For years, just about everyone who had been in Israel at the time could tell you where they were and what they were doing when they heard the awful news. But as time passes, memories fade — and there were only scattered monuments to help us remember: a garden in the Negev dedicated to two of the victims; a plaque at Moshav Sha’ar Yeshuv, site of the disaster.

It took over a decade to come to fruition, but a new and terrifically impressive memorial site was inaugurated in February of 2008 near Kibbutz Daphne. We were up north on the day of the opening, and came to pay our respects. While there, we watched as relatives who had so tragically lost their loved ones walked slowly back and forth between different portions of this heartbreaking memorial.

Dozens of dramatic sites related to Israel’s modern military history are found within an incredibly small area in northern Israel. Here are seven completely different sites, along with a description of a favorite overnight stop conveniently located right in the middle.

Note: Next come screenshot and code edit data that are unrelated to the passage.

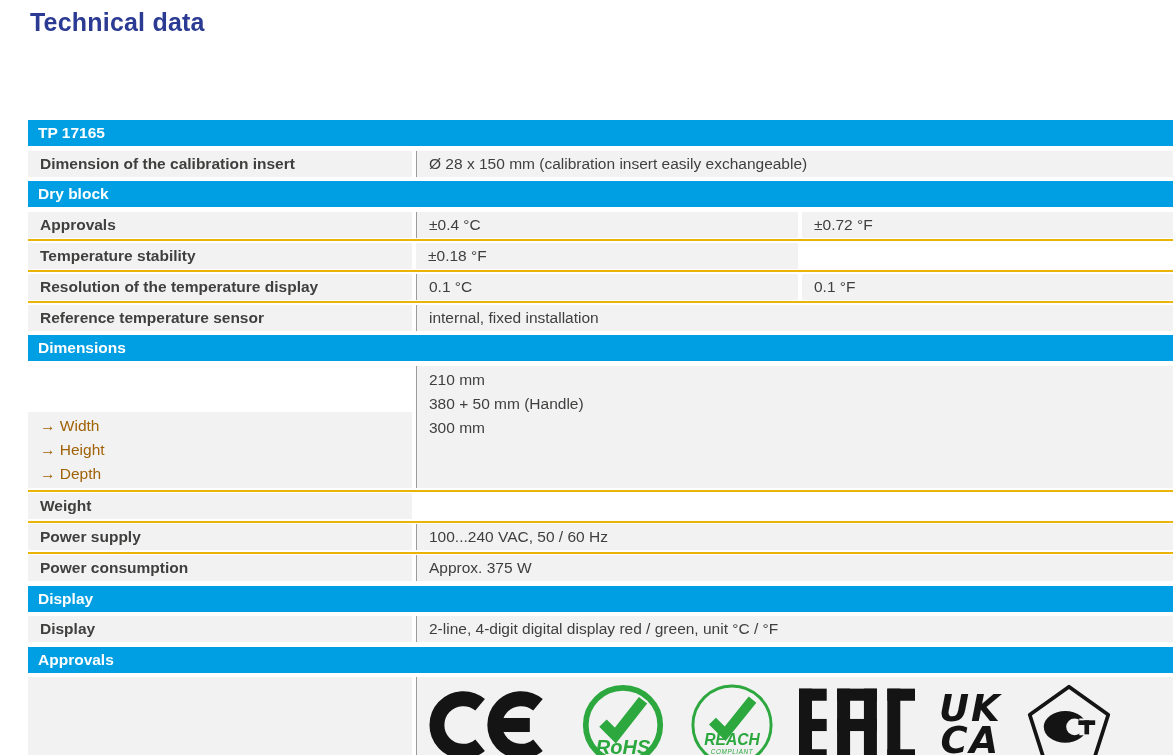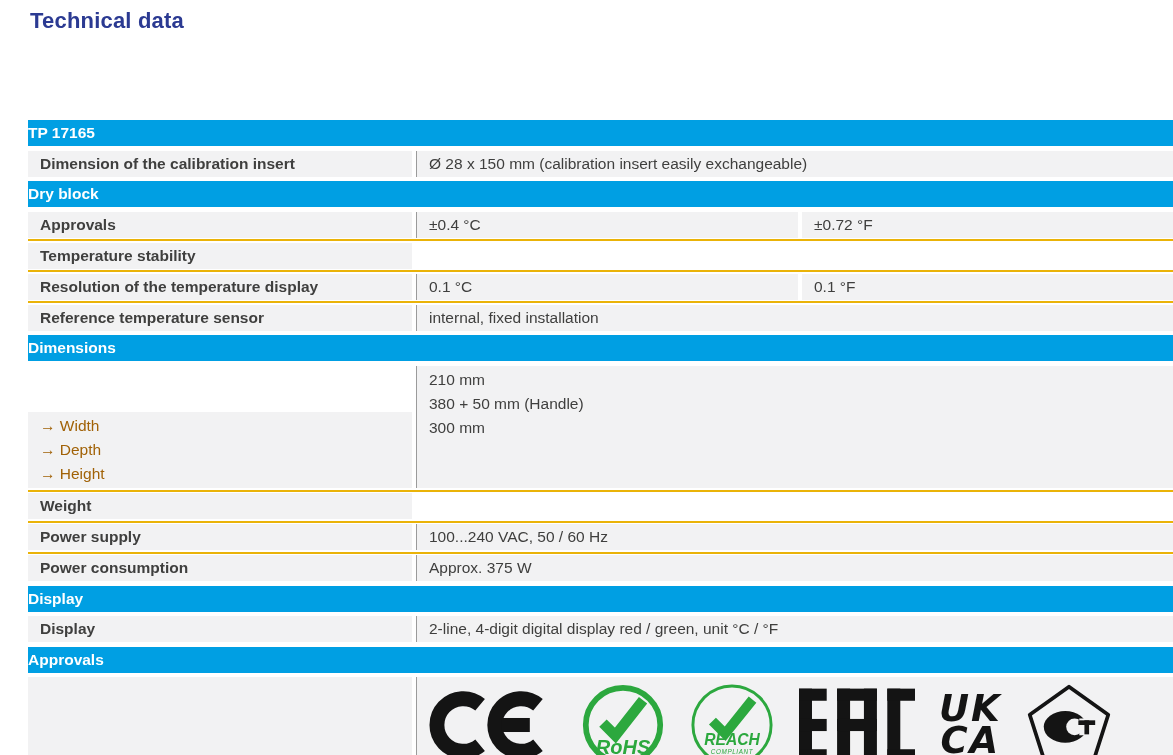--- a/index.html
+++ b/index.html
@@ -3,27 +3,27 @@
 <meta charset="utf-8">
 <style>
   html,body { margin:0; padding:0; background:#ffffff; }
   body {
     width:1173px; height:755px; overflow:hidden; position:relative;
     font-family:"Liberation Sans","DejaVu Sans",sans-serif;
     -webkit-font-smoothing:antialiased;
   }
   .page-title {
     position:absolute; left:30px; top:8px;
-    font-size:22px; font-weight:700; color:#2b3a92; letter-spacing:0.2px;
+    font-size:25px; font-weight:700; color:#2b3a92; letter-spacing:0.2px;
   }
   .tbl { position:absolute; left:28px; top:120px; width:1145px; }
 
   .band {
     background:#009fe3; color:#ffffff; font-weight:700; font-size:15.5px;
-    height:26px; line-height:26px; padding-left:0; margin:3px 0;
+    height:26px; line-height:26px; padding-left:10px; margin:3px 0;
     box-sizing:border-box;
   }
   .band:first-child { margin-top:0; }
 
   .row { display:grid; grid-template-columns:384px 1fr; column-gap:4px; }
   .row.cols3 { grid-template-columns:384px 382px 1fr; }
   .row + .row { border-top:2px solid #eab308; }
 
   .row > div {
     background:#f2f2f3; margin:1.5px 0; padding:2px 12px;
@@ -65,40 +65,41 @@
   <div class="band">Dry block</div>
 
   <div class="row cols3">
     <div class="lab">Approvals</div>
     <div class="val">±0.4 °C</div>
     <div class="f">±0.72 °F</div>
   </div>
 
   <div class="row cols3">
     <div class="lab">Temperature stability</div>
+    <div class="f">±0.18 °F</div>
   </div>
 
   <div class="row cols3">
     <div class="lab">Resolution of the temperature display</div>
     <div class="val">0.1 °C</div>
     <div class="f">0.1 °F</div>
   </div>
 
   <div class="row">
     <div class="lab">Reference temperature sensor</div>
     <div class="val">internal, fixed installation</div>
   </div>
 
   <div class="band">Dimensions</div>
 
   <div class="row dimrow">
     <div class="lab">
       <div>→ Width</div>
+      <div>→ Height</div>
       <div>→ Depth</div>
-      <div>→ Height</div>
     </div>
     <div class="val">
       <div>210 mm</div>
       <div>380 + 50 mm (Handle)</div>
       <div>300 mm</div>
     </div>
   </div>
 
   <div class="row">
     <div class="lab">Weight</div>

Helicopter Crash Memorial (photo credit: Shmuel Bar-Am)

Helicopter Crash Memorial (photo credit: Shmuel Bar-Am)

1) Helicopter Crash Memorial. In the memorial’s main area, 73 beautiful rock structures are scattered around a bright green lawn, blood-red anemones blooming at their feet. Around the edges of a pool in the center are the names of the fallen soldiers — and from the pool, water flows to another large rock covered with plaques that tell the story of the deadly collision. From here a path leads to the final monument: trees whose “leaves” bear the soldiers’ names. Wheelchair accessible.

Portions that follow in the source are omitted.